According to Carter Alan, Bruce Springsteen was asked to perform in Wembley Stadium, but turned Geldof down. Considering his stance on human rights and charitable causes, that was a surprise. Bruce has since said that he regretted the decision.
Most of the WYSP air-staff had gotten backstage in the various band camps to get me interviews which I would record and have ready for our hosts Steve Sutton and R.D. Steele to use on the air. It didn't always go well. At one point, our news director, Gary Lee Horn, was punched in the stomach by Mick Jagger's security guard for simply asking the Rolling Stone a question.

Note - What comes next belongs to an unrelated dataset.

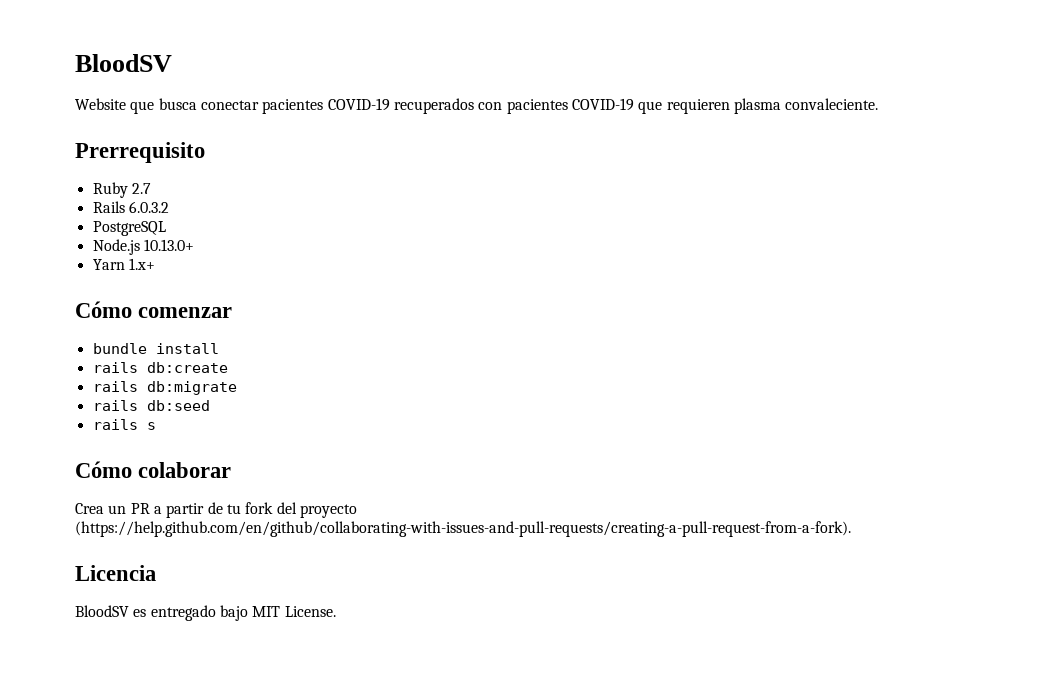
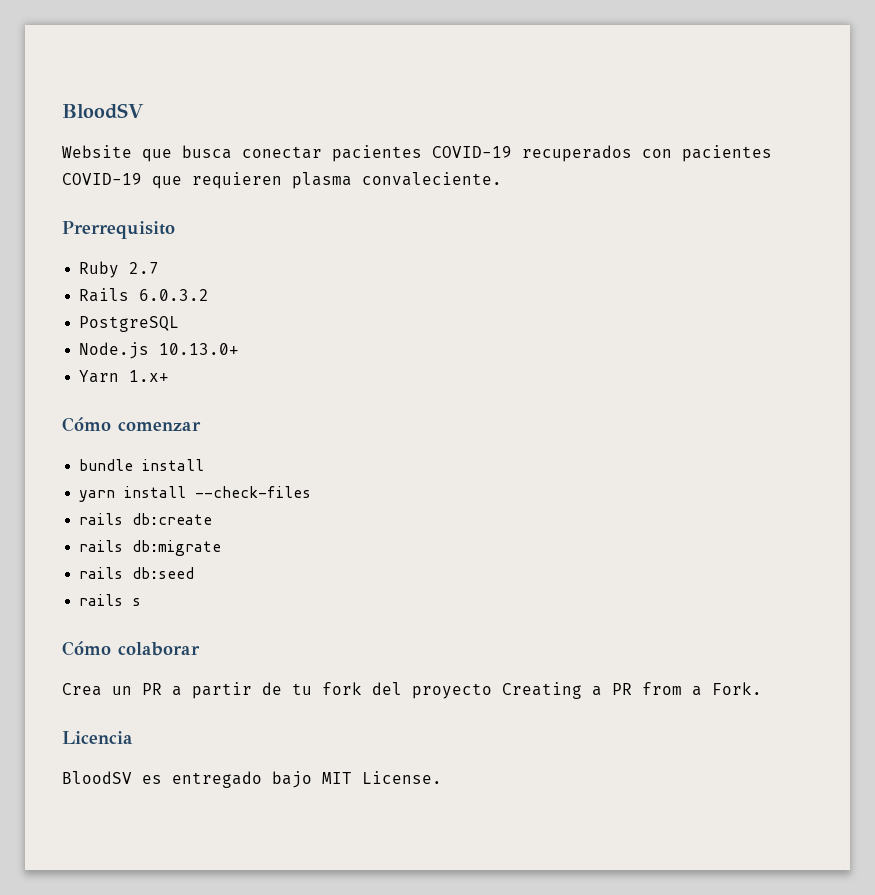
(219, 348) none -> [79,486,312,502] // yarn install --check-files
[75,521,851,537] (https://help.github.com/en/github/collaborating-with-issues-and-pull-requests/creating-a-pull-request-from-a-fork). -> [502,682,762,699] Creating a PR from a Fork.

Phil Collins, who performed in London, had taken the Concorde to Philadelphia to play drums for Led Zeppelin. I'll never forget when they ended "Stairway To Heaven," the long applause which seemed to go on forever and Steve Sutton who was handling the broadcast on WYSP simply saying after letting the applause go on for about five minutes, "there are no words." He was right, there weren't.
What there also wasn't on hand was a tape of the performance which Robert Plant wanted to see. My program director Andy Bloom, who had worked his way into the Led Zeppelin camp, called the station and asked if anyone was taping the show on VCR, yes that's what we had in 1985. It turns out my wife at the time was taping it at my house and we sent our programming assistant to Roosevelt to get it.
I never got it back but that's okay. The memories of that day and all the great performances and memories of working with that WYSP staff, which was broken up a few weeks later, will always be etched in my memory.
The post above reflects the thoughts and observations of New Jersey 101.5 talk show host Steve Trevelise. Any opinions expressed are Steve's own. Steve Trevelise is on New Jersey 101.5 Monday-Thursday from 7pm-11pm. Follow him on Twitter @realstevetrev.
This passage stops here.